Thinking without adequate knowledge gets a lot of people in trouble. There are plenty of good people that get laid off. Try working in IT for a few years and see if you don’t get laid off one or more times. That is just the way it works and you simply can’t expect to work at any one place more than 2 - 5 years at best. The technology moves too fast and the people that lay you off often have never met you or heard anything bad about you. Project X ends, they lay off most people associated with it and then start Project Y with a new crop of people. Your job is to get the equivalent of Project Y at a new company and the cycle continues. It often has nothing to do with individual performance. You are just a box in a chart and when your your box gets killed with the stroke of a pen, your job is gone.
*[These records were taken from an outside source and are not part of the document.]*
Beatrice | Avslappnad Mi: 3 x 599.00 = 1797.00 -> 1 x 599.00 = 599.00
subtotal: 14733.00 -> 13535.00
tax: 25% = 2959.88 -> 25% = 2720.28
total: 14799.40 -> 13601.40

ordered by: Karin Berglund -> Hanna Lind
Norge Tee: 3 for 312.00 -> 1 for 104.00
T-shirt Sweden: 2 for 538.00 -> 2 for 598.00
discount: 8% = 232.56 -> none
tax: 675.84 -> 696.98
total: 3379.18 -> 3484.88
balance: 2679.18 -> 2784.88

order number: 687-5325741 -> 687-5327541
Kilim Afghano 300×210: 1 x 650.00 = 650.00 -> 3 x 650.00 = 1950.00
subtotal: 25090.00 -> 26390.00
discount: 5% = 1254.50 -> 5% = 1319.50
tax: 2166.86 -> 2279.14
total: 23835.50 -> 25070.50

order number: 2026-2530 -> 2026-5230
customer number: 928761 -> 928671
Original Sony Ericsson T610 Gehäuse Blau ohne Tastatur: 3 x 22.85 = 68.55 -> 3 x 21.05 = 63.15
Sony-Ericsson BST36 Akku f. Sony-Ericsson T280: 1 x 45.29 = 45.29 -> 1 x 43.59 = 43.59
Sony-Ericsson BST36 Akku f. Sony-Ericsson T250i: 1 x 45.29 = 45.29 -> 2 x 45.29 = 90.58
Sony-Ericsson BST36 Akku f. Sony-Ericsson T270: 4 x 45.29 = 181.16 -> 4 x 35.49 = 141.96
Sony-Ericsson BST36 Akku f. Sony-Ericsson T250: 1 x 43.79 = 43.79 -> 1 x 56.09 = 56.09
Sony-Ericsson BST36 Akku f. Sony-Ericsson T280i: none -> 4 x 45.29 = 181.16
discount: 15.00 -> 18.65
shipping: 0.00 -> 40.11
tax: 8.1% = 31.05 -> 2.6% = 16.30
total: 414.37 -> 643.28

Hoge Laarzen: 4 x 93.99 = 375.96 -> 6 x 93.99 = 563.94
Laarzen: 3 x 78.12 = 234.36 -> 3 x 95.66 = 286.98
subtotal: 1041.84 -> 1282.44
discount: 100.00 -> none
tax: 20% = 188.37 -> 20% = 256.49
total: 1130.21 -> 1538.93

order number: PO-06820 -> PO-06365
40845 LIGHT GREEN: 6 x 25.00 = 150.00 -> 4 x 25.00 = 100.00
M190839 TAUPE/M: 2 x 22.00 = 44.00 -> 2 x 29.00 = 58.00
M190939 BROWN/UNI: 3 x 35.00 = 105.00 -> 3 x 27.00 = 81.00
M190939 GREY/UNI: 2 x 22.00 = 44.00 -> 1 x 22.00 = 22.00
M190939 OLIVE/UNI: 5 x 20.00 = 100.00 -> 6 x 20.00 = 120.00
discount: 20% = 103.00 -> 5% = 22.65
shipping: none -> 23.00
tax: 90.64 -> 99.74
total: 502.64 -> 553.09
Not all jobs are like sales or nursing where good performance can keep you in a job if you are a great performer and survive hits. Other fields are like construction or IT or energy which are project based and you have to go as the projects go.
You need to expand your knowledge of the circumstances surrounding several different types of fields before you start climbing on top of that molehill and making pronouncements about the way the whole job market works.
Who said anything about slaughter? I’m far from the only person who doesn’t like hiring the unemployed. Don’t you read the news? And of course if there are more jobs out there than applicants then you don’t really have much choice but to consider hiring someone who’s unemployed.
Also, what I said was " I for one would never hire someone who’s been unemployed for months on end." I have never been unemployed for months on end.
If I were working in one of those places where your max job stability was measured at 2-5 years, I would always have my resume polished and be networking for potential job leads.
Being unemployed for a week and (as I said) being unemployed for months on end are two different issues.